| Work to complete |
The line containing "order date: 2020-06-12 -> 2020-06-05" marks where copying starts, so set down that line and each one after it exactly, through the end of the records.

Collection entries:
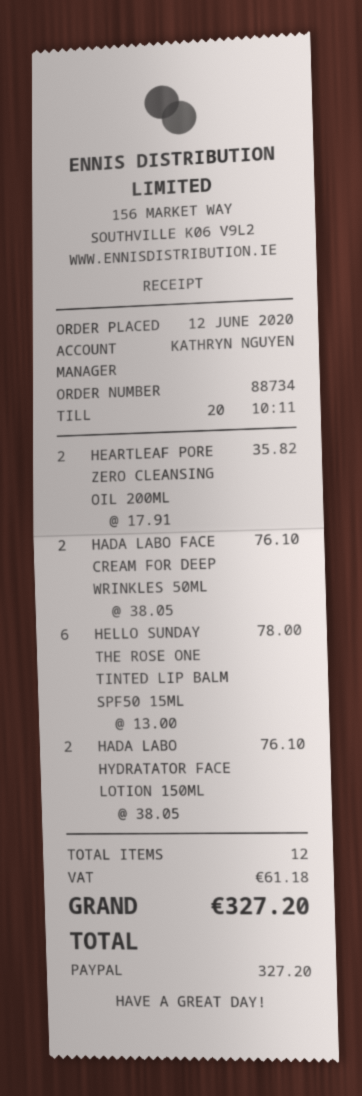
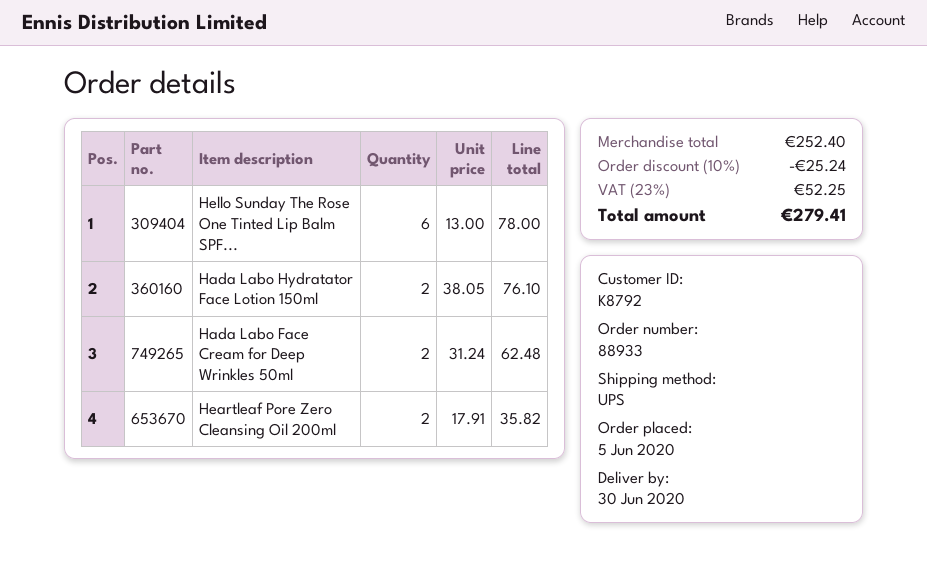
order number: 88734 -> 88933
order date: 2020-06-12 -> 2020-06-05
HADA LABO FACE CREAM FOR DEEP WRINKLES 50ML: 2 x 38.05 = 76.10 -> 2 x 31.24 = 62.48
discount: none -> 10% = 25.24
tax: 61.18 -> 52.25
total: 327.20 -> 279.41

| Solution |
order date: 2020-06-12 -> 2020-06-05
HADA LABO FACE CREAM FOR DEEP WRINKLES 50ML: 2 x 38.05 = 76.10 -> 2 x 31.24 = 62.48
discount: none -> 10% = 25.24
tax: 61.18 -> 52.25
total: 327.20 -> 279.41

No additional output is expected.